Below are the records; count the lines that include the string "total" and give only that number.

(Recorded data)
---

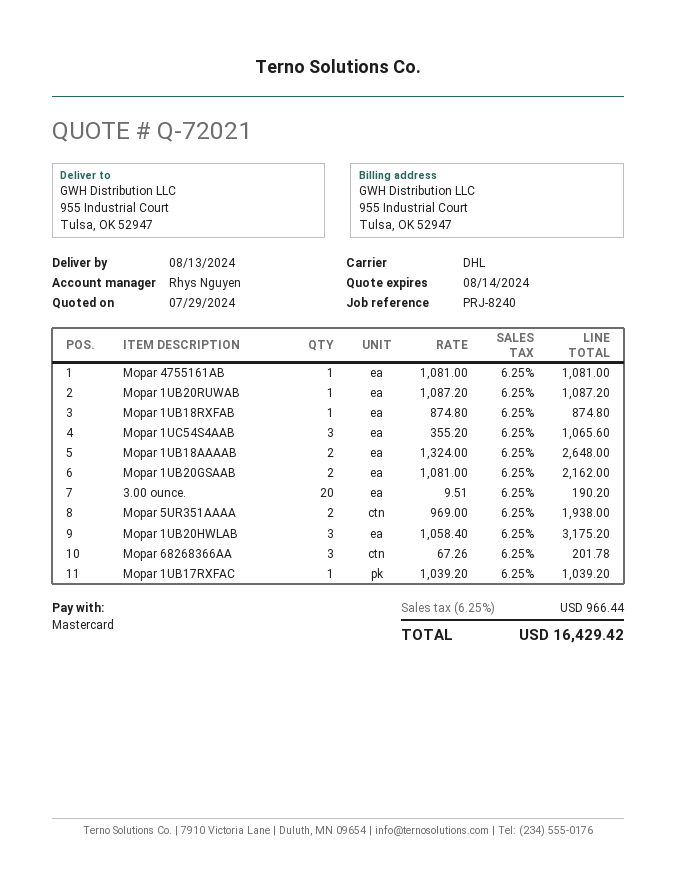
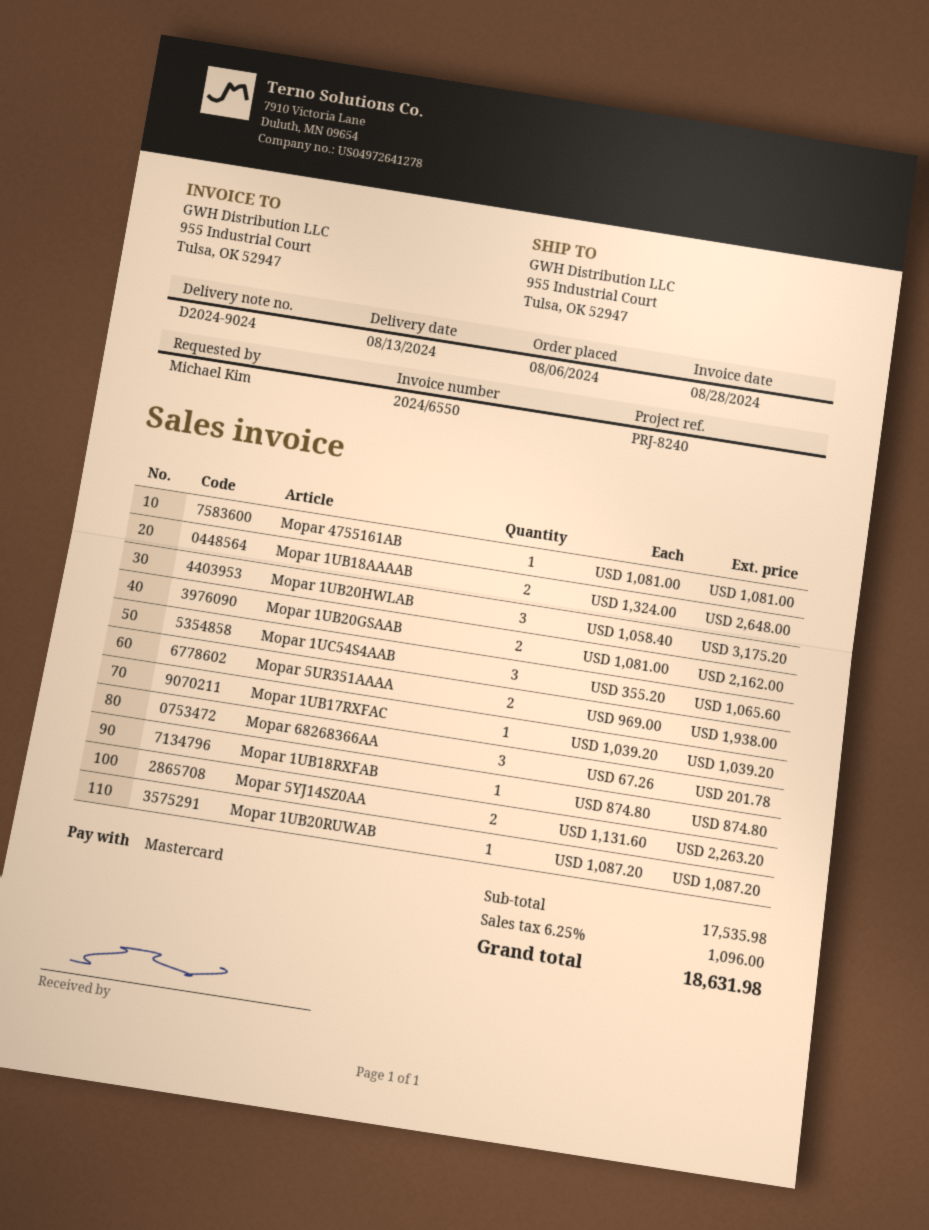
3.00 ounce.: 20 x 9.51 = 190.20 -> none
Mopar 5YJ14SZ0AA: none -> 2 x 1131.60 = 2263.20
tax: 6.25% = 966.44 -> 6.25% = 1096.00
total: 16429.42 -> 18631.98

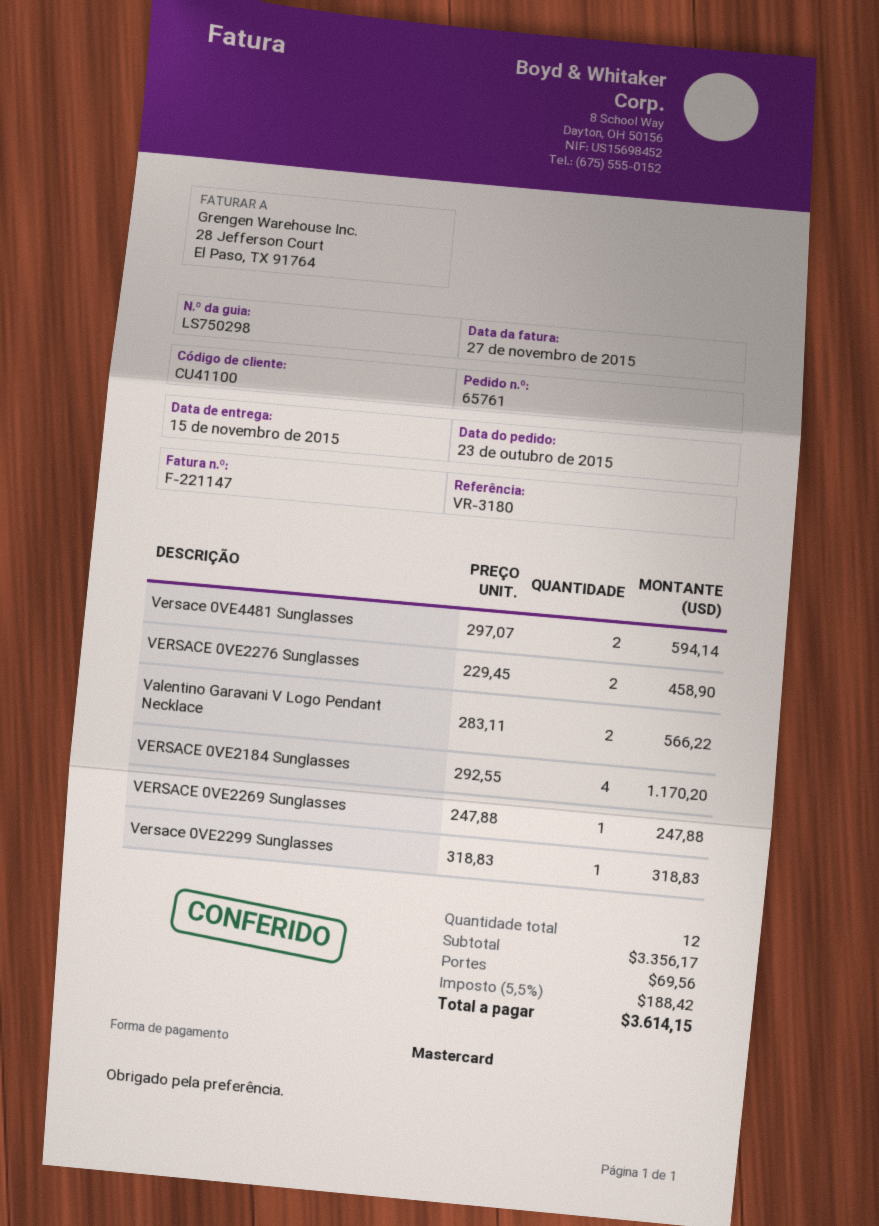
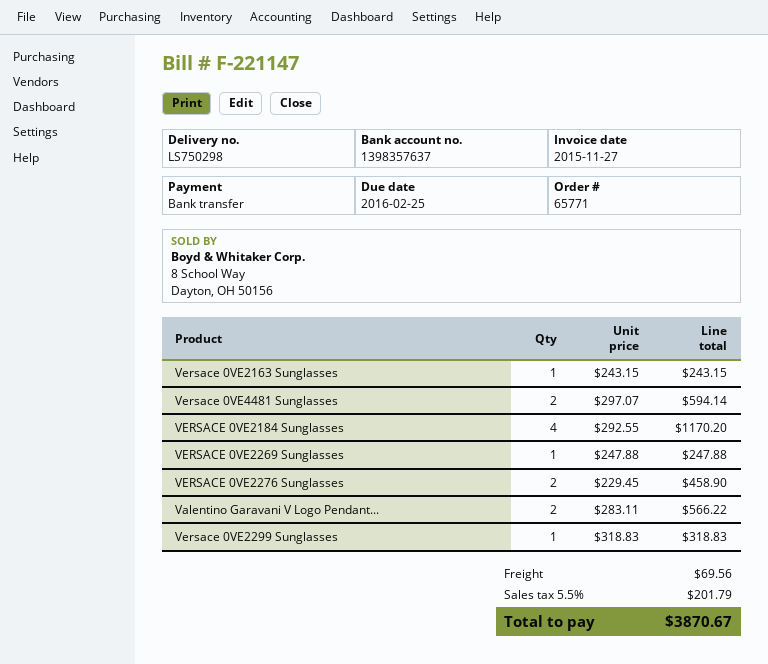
order number: 65761 -> 65771
payment method: Mastercard -> bank transfer
Versace 0VE2163 Sunglasses: none -> 1 x 243.15 = 243.15
tax: 5.5% = 188.42 -> 5.5% = 201.79
total: 3614.15 -> 3870.67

---

=== SOLUTION TO THE EXERCISE ===
2